Noch vor dem faktischen Eintritt der Europäischen Währungsunion (EWU), also vor dem 1. Januar 2002, konnten europäische Staaten rein rechtlich im Alleingang ihre Staatsschuldpapiere und Kreditschulden mit einem Zinsmoratorium belegen, d. h. die Zinszahlungen einfrieren sowie die Tilgungen aussetzen. Ein solcher Akt gegen die Interessen der privaten Gläubiger des Staates (Geschäftsbanken, Bürger als Geldkapitalbesitzer, ausländische Gläubiger) ist in der EWU versperrt, daher gibt es nur noch die Entschuldung durch Tilgungsraten. Auch die mildere Form eines nur befristeten Moratoriums für Zinsen ist in der EWU nicht mehr möglich.

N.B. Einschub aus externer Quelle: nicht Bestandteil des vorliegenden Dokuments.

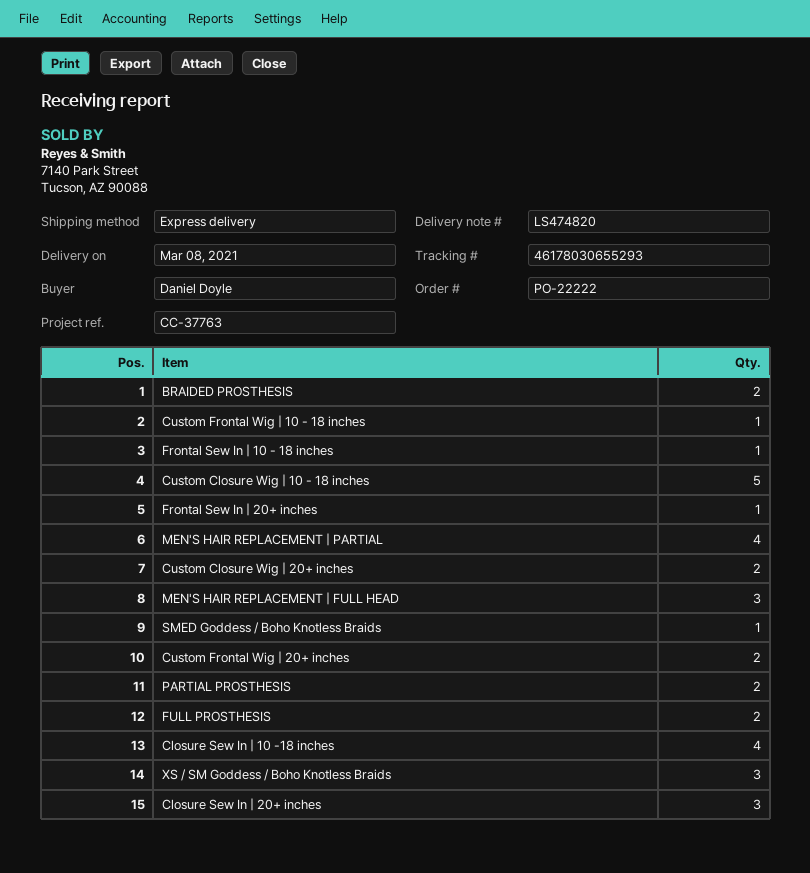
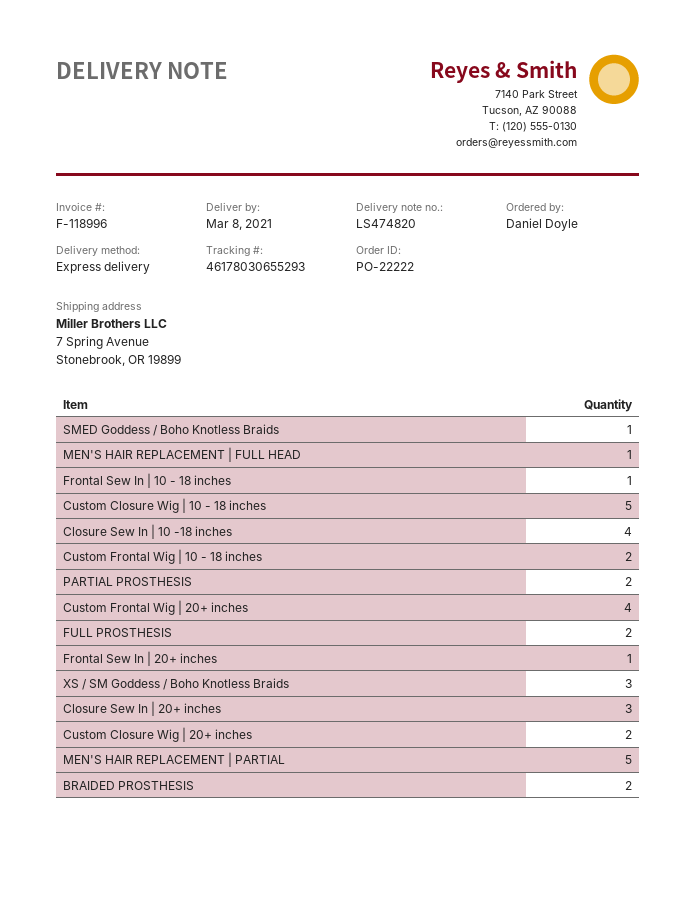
Custom Frontal Wig | 10 - 18 inches: 1 -> 2
MEN'S HAIR REPLACEMENT | PARTIAL: 4 -> 5
MEN'S HAIR REPLACEMENT | FULL HEAD: 3 -> 1
Custom Frontal Wig | 20+ inches: 2 -> 4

Setzt also die ratenweise Schuldentilgung effektiv und laufend ein, dann wird nur noch die Restschuldhöhe verzinst und die Zinslast hieraus sinkt schrittweise bis auf Null – bis zum Ende jeder Tilgung. Die Tilgung kann 30 Jahre, 50 Jahre oder länger dauern, je nach Einsatz von verfügbaren Tilgungsmitteln pro Jahr. In diesem langen Zeitraum bleiben Zinszahlungen bestehen, die ihrerseits bis zum Zahlungsende zu einer gewaltigen Gesamtsumme anwachsen. Die ursprüngliche Gesamtschuld wird so von der kumulierten Zinslast verdoppelt oder zumindest weit übertroffen, je nach Tilgungszeitraum.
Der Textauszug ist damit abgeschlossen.